Ik snuffel wat rond en vind genoemde tent.

- "Die zit helemaal niet daar," roep ik in de telefoon, "maar in de Cornelis Trooststraat."

- "Dat zei ik toch?! Het is jouw schuld dat ik nu hier ben! Nu is alles verpest! Ik heb Trooststraat gezegd! %^%&@!!! Nu kan ik net zo goed naar huis gaan! Ontzettend bedankt! Waarom luisteren jullie ook nooit naar mij?!" knettert het uit de telefoon.

- "Je zei Cornelis Schuijtstraat, en die heb ik je op de kaart laten zien. Als dat de verkeerde was dan had je dat moeten zeggen," sputter ik tegen.

- "Ik ZEI Trooststraat! Je moet beter luisteren! Jullie verpesten altijd alles!" krijst het.

- "Weet je wat jij doet?" blaf ik terug, "zoek het zelf maar uit, trut!" en ik verbreek de verbinding.

Stampend loop ik de trap op om mijn beklag te doen bij de moeder des huizes. Die herinnert mij aan 'positief blijven', aan mijn slechte humeur, aan haar problemen. Zuchtend ga ik door de knieën, en bel de hysterica weer op voor een aanvullende routebeschrijving.

Als ze de telefoon opneemt, is het eerste wat ze doet zich verontschuldigen. Ik accepteer, geef haar de route door en wens haar veel plezier. Ze bedankt me vriendelijk.

Tegeltjeswijsheid

De komende tijd ga ik maar eens extra mijn best doen om het contact weer wat te verbeteren. Iets leuks doen samen. Maar ik vrees dat het toch wel weer op ruzie zal uitdraaien. Dat is dus het probleem dat ik als eerste moet aanpakken, mijn vooringenomenheid.

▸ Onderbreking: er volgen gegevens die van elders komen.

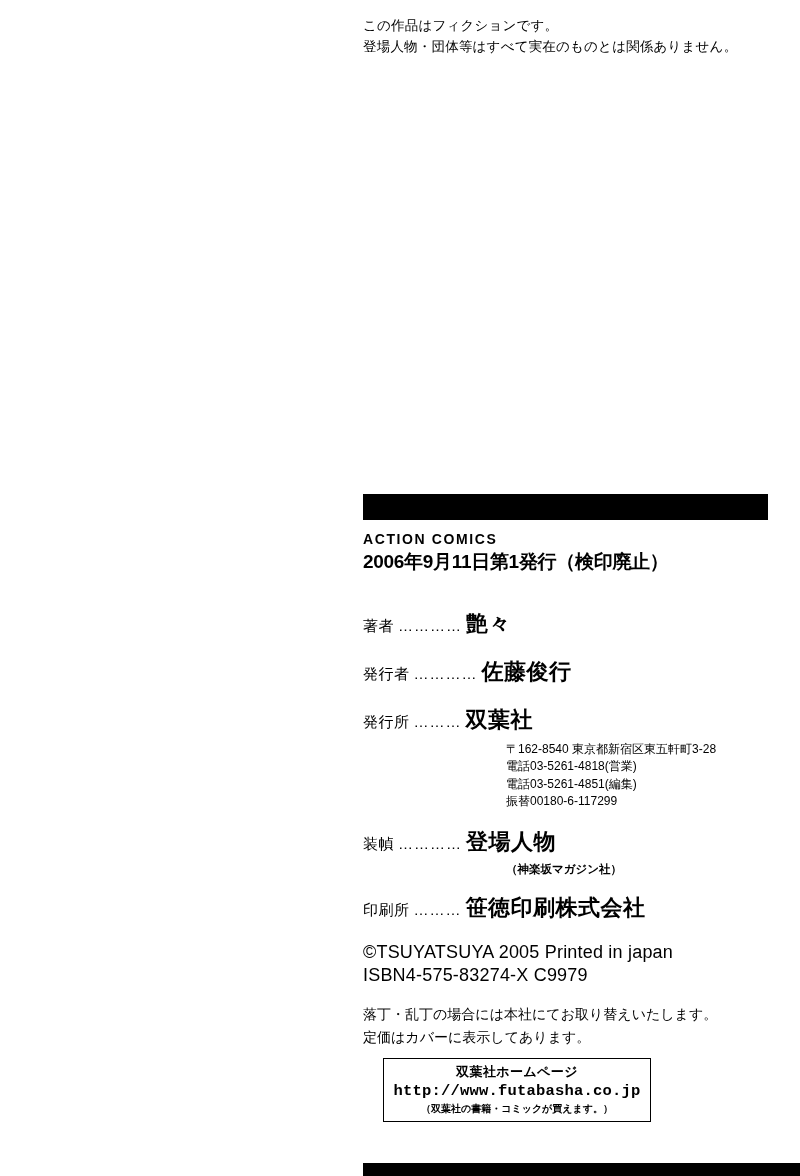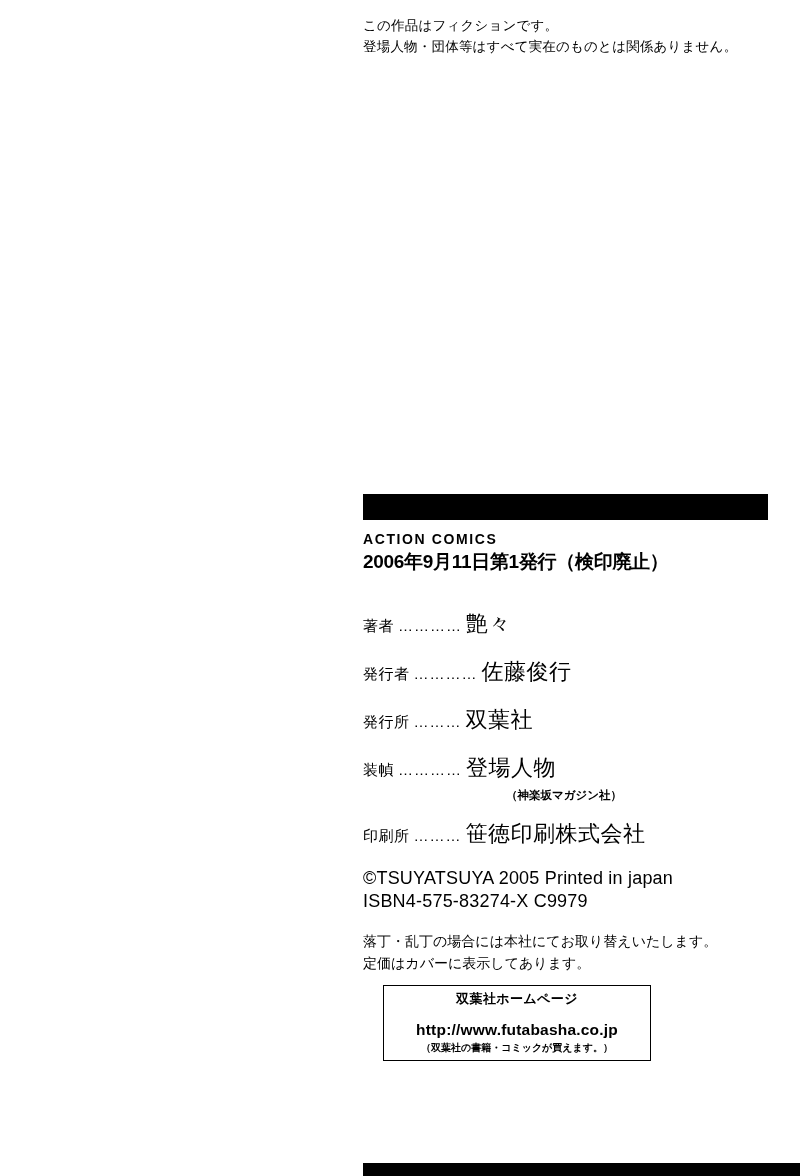--- a/index.html
+++ b/index.html
@@ -101,7 +101,7 @@
   }
   .credit-value {
     font-size: 22px;
-    font-weight: normal;
+    font-weight: bold;
     letter-spacing: 0.5px;
     white-space: nowrap;
     text-align: center;

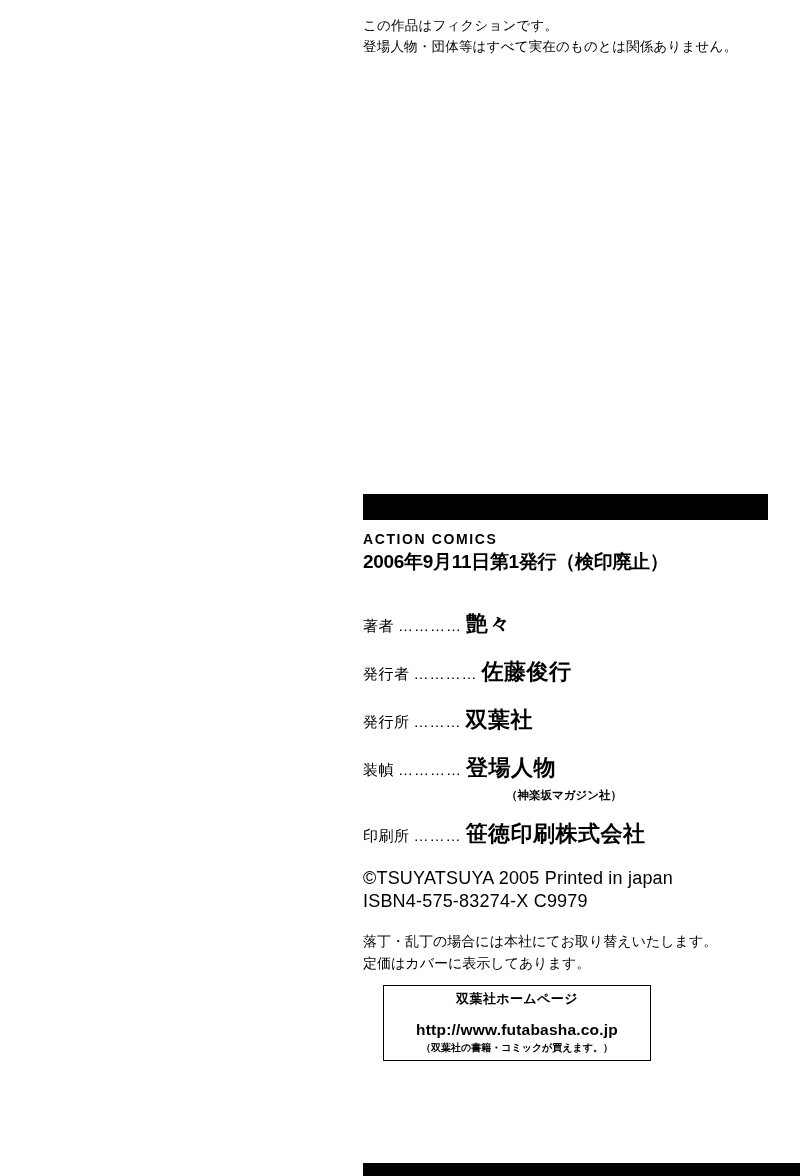--- a/index.html
+++ b/index.html
@@ -211,6 +211,12 @@
       <span class="credit-dots">………</span>
       <span class="credit-value">双葉社</span>
     </div>
+    <div class="credit-sub">
+      <div>〒162-8540 東京都新宿区東五軒町3-28</div>
+      <div>電話03-5261-4818(営業)</div>
+      <div>電話03-5261-4851(編集)</div>
+      <div>振替00180-6-117299</div>
+    </div>
 
     <div class="credit-row">
       <span class="credit-label">装幀</span>

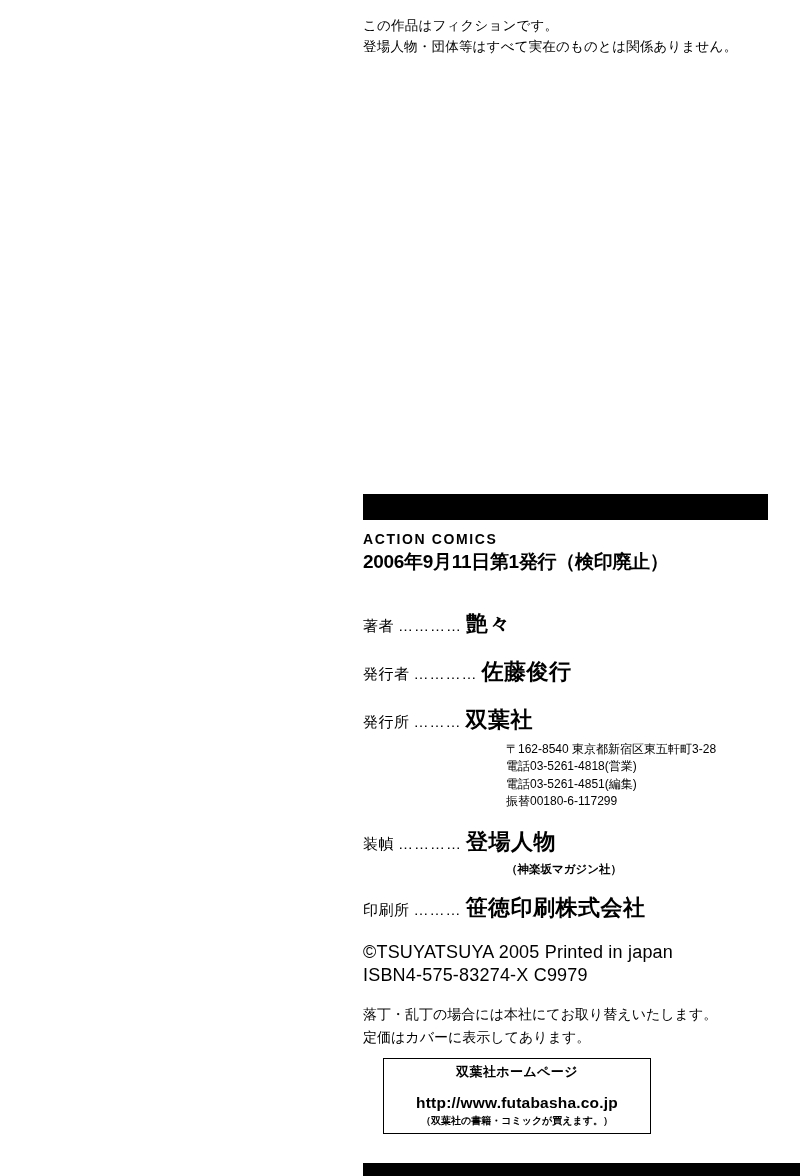--- a/index.html
+++ b/index.html
@@ -157,7 +157,8 @@
     font-size: 15.5px;
     font-weight: bold;
     letter-spacing: 0.2px;
-    margin-top: 13px;
+    margin-top: 1px;
+    font-family: Liberation Mono, monospace;
   }
   .hp-note {
     font-size: 10px;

'Ze [de verzorgers] zullen zich moeten aanpassen aan verandering als de jongere naar autonomie streeft, en dit kan bij tijd en wijle tot conflicten leiden, maar gewoonlijk niet zo intens dat het ten koste gaat van de relatie. Ondanks de conflicten houdt de adolescent-ouder relatie stand en wordt door beide partijen als positief beschouwd'. (Van den Boom, 1999)

Jammer dat het niet op een tegeltje past.